Die Schwäbische Alb erhebt sich als markante Schichtstufe zwischen Stuttgart und dem Bodensee und bildet eines der bedeutendsten Kalkstein-Klettergebiete Deutschlands. Mit über 3.000 Kletterrouten an 72 Kletterzielen bietet das Mittelgebirge vom Anfängerfels bis zu anspruchsvoller Kletterei ein außergewöhnlich dichtes Routennetz auf kompaktem Jurakalk. Die systematische Erschließung begann 1888 mit der Gründung des Schwäbischen Albvereins, der das Gebiet durch ein umfassendes Wegenetz für Bergsteiger zugänglich machte.
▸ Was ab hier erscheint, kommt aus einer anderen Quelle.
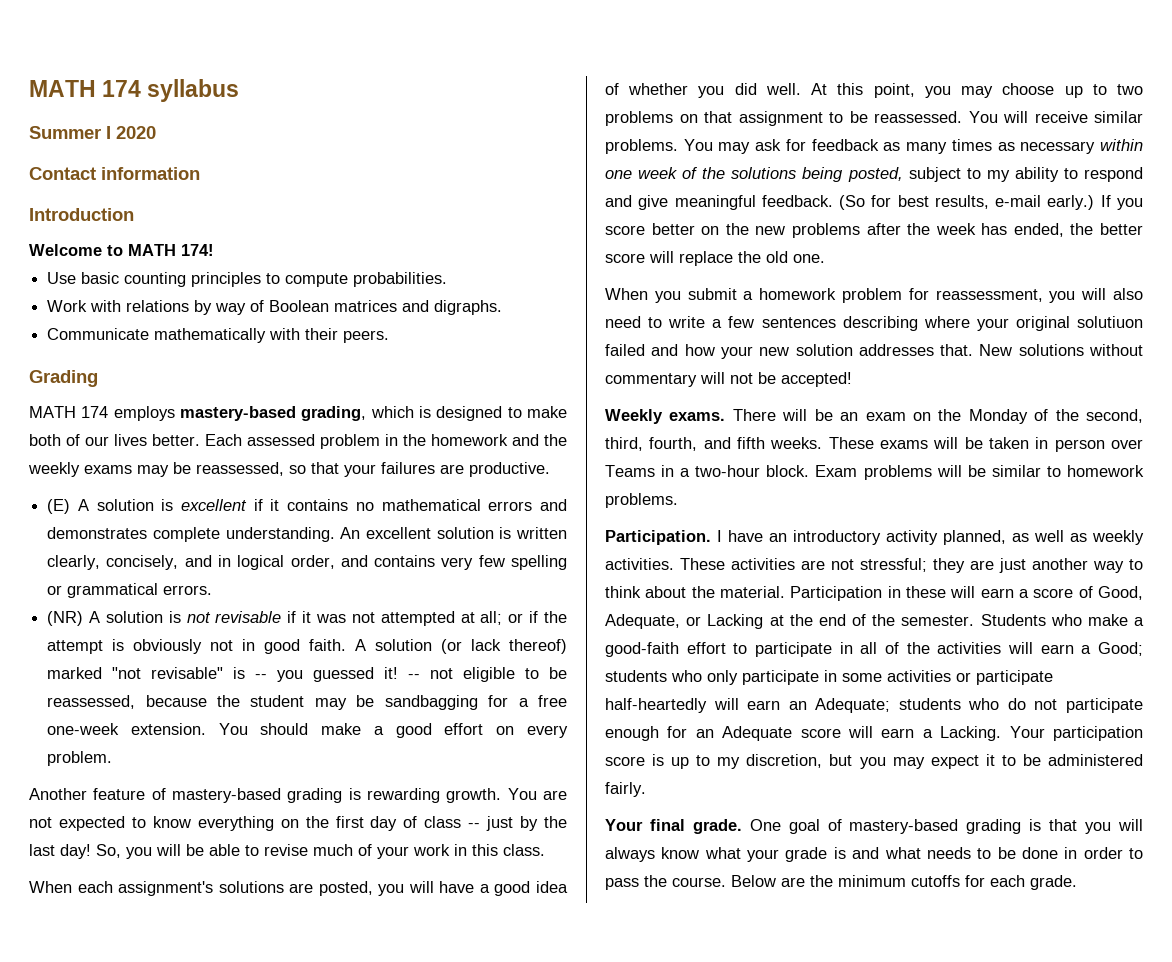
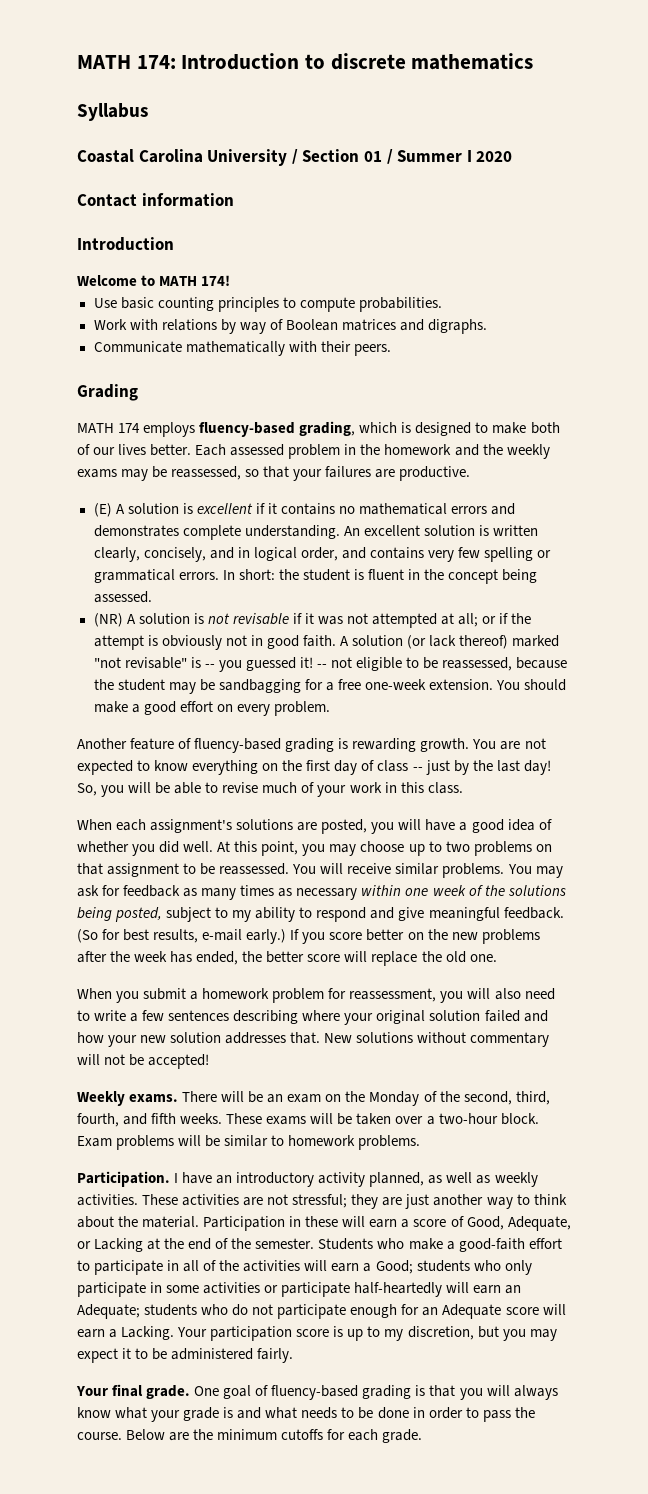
[29,79,240,102] MATH 174 syllabus // -> [77,53,534,70] [77,103,148,121] [77,149,393,166] MATH 174: Introduction to discrete mathematics // Syllabus // Coastal Carolina University / Section 01 /
[180,406,296,421] mastery-based -> [199,422,296,437] fluency-based
(213, 590) none -> [222,569,538,584] [93,591,152,603] In short: the student is fluent in the concept being assessed.
[172,788,281,803] mastery-based -> [194,738,282,753] fluency-based
[1077,316,1143,328] solutiuon -> [429,1010,481,1021] solution
[1035,437,1143,452] [605,465,675,477] in person over Teams in -> [395,1116,424,1124] over
[849,819,959,834] mastery-based -> [271,1385,359,1400] fluency-based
Das Spektrum reicht von leichten Kletterrouten an den Felsen des Blautals bis zu schweren Klettertouren an den bis zu 400 m hohen Wänden des Albtraufs. Die Region konzentriert sich auf Sportklettern und Kletterkurse, wobei Gebiete wie Donautal und Blautal ideale Bedingungen für Anfänger bieten. Das ganze Jahr über locken Bergwanderungen durch die charakteristische Karstlandschaft mit ihren Trockentälern und über 2.500 Höhlen.
Der Jurakalk der Schwäbischen Alb entstand vor 200-150 Millionen Jahren aus marinen Sedimenten und bietet durch seine Reinheit von über 99 Prozent Calciumcarbonat optimale Klettereigenschaften. Das Mittelgebirge erstreckt sich zwischen 693 und 1.016 m Höhe, wobei der Lemberg als höchster Gipfel das Gebiet überragt.